Advanced Platform-layer Commands

This page documents a list of advanced Linux commands that simplify platform operations that are performed often during debugging, especially on high availability (HA) clusters. Only the TigerGraph platform owner - the Linux user created during installation has access to the commands on this page.

Users are advised to use these commands only at the guidance and recommendation of TigerGraph support.

Connection between nodes

Connect to another node via SSH

$ gssh <node_name>

This command allows you to connect to another node in your cluster via SSH.

Example:

# Originally on m1
[tigergraph@ip-172-31-88-111 ~]$ gssh m3
Last login: Fri Apr 23 18:24:27 2021
# Now connected to m3 via ssh
[[tigergraph@ip-172-31-93-187 ~]$ 

Loading data

Offline loading

$ gautoloading.sh (-g <graph_name> -j <loading_job_name> | path_to_config_file)

With huge data volumes, data loading can be time-consuming. If you find yourself often loading huge volumes of data into an empty graph, and your data volume is so large that your loading jobs are taking hours to complete, you might consider using offline loading to speed up data loading.

In order to use offline loading, all the filename variables in the loading job must take an initial path value.

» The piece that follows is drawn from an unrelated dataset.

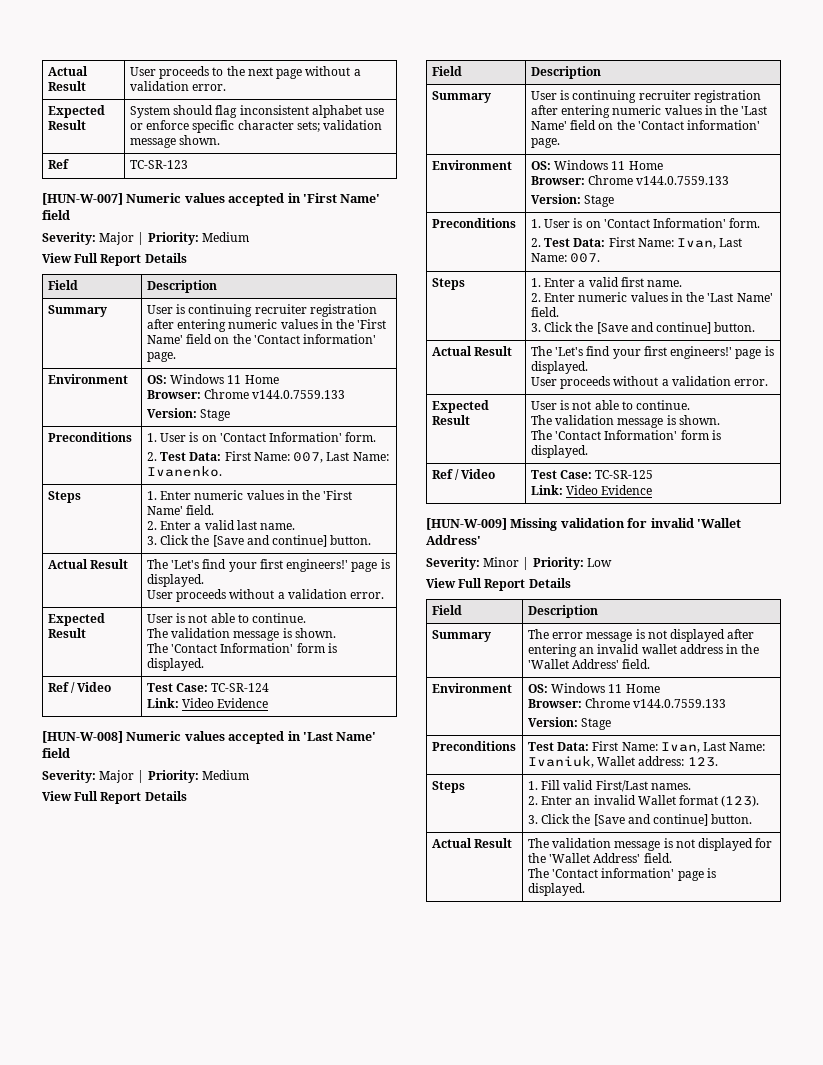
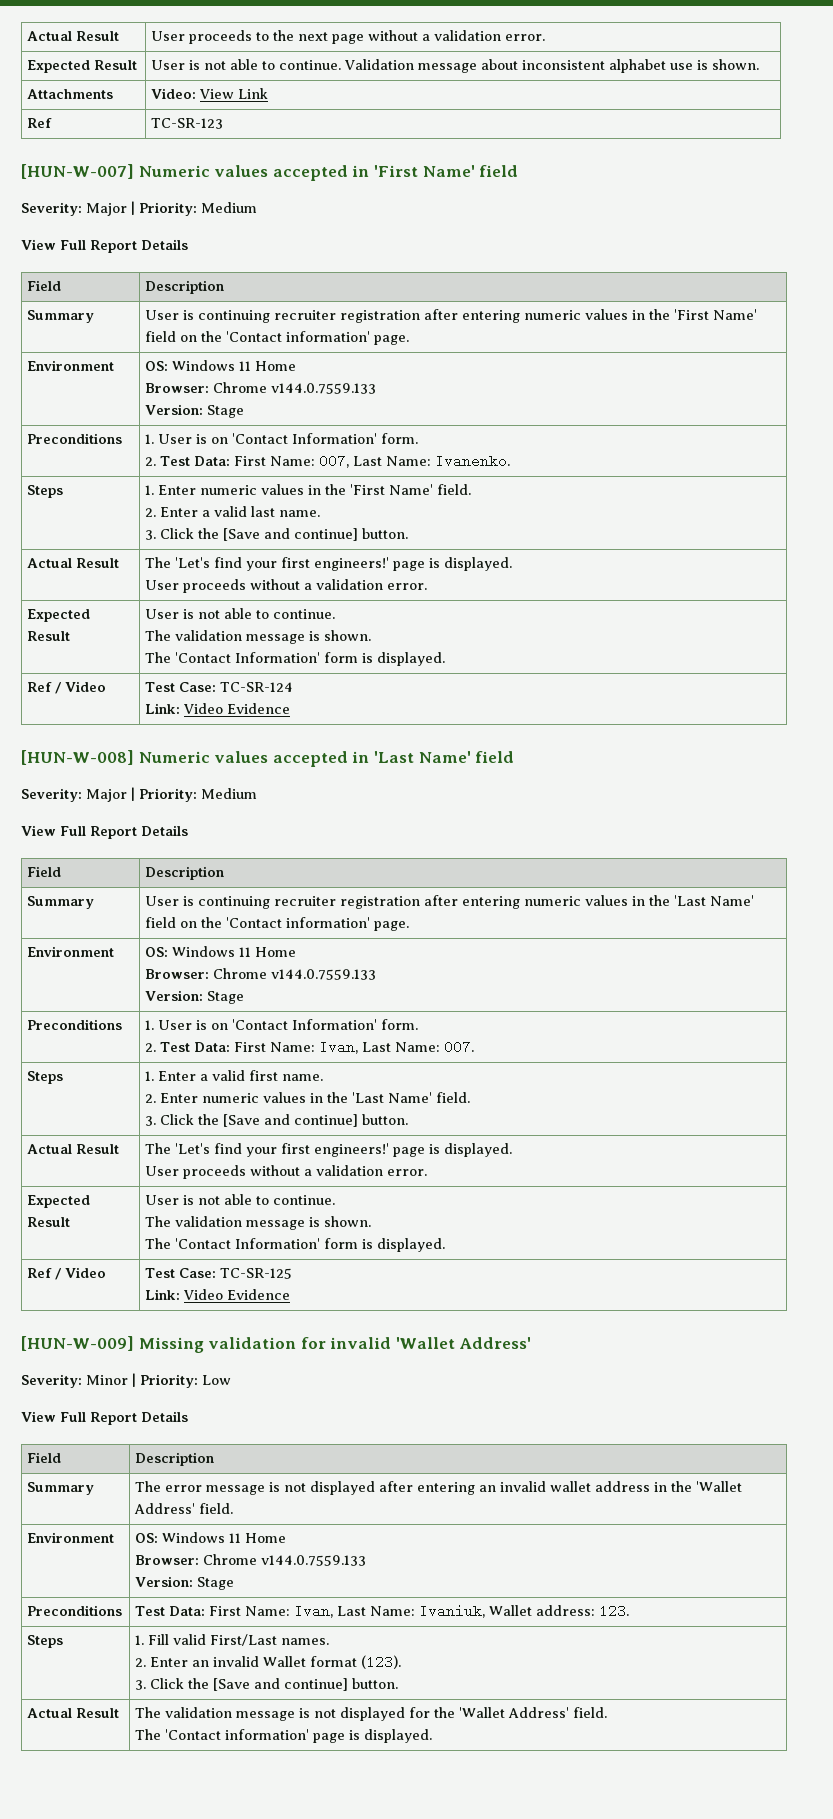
- Expected Result | System should flag inconsistent alphabet use or enforce specific character sets; validation message shown.
+ Expected Result | User is not able to continue. Validation message about inconsistent alphabet use is shown.
+ Attachments | Video: View Link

After creating the loading job and ensuring that all the data files are referenced correctly in the loading job, use the options -g and -j to specify the graph and loading job to run. During offline loading, your database is focused on loading data and will not be able to handle requests and queries.

Offline loading deletes all existing graph data before it starts. Back up your data before using offline loading.

Options

  • -g <graph_name>: Name of the graph whose loading job to run

  • -j <loading_job_name>: Name of the loading job to run

Example

The following command runs the loading job load_ldbc_snb on the graph ldbc_snb:

$ gautoloading.sh -g ldbc_snb -j load_ldbc_snb

You can also provide the graph name and the loading job name with a config file written in Bash:

~/example_config
# the name of the graph for the initial loading
GRAPH_NAME="tpc_graph"

# the name of loading jobs separated by white space
LOADING_JOBS=("load_test")

Once you have the config file, you can run gautoloading.sh with the config file instead of the -g and -j options:

$ gautoloading.sh ~/example_config

File operations

Copy files on the specified nodes

$ gscp <all|component_name|node_list> <source_path> <target_dir>

This command allows you to copy files from the current node to target folders on multiple nodes at the same time. The file or directory on the current node specified by the source path will be copied into the target folder on every node. If the target folder does not exist at the path given, the target folder will be created automatically. You can also specify multiple source files or directories, in which case, the source paths need to be absolute paths, put in quotes, and separated by space.

You can specify the nodes where you want the copy operation to occur in the following ways:

  • gscp all <source_path> <target_dir> will execute the command on all nodes

  • gscp <component_name> <source_path> <target_dir> will execute the command on nodes where the component you specified is running

  • gscp <node_list> <source_path> <target_dir> will execute the command on the nodes you specify in the node list

Example

$ gscp all /tmp/gscp_test /tmp/gscp_test_folder

### Connecting to local  server 172.31.91.54 ...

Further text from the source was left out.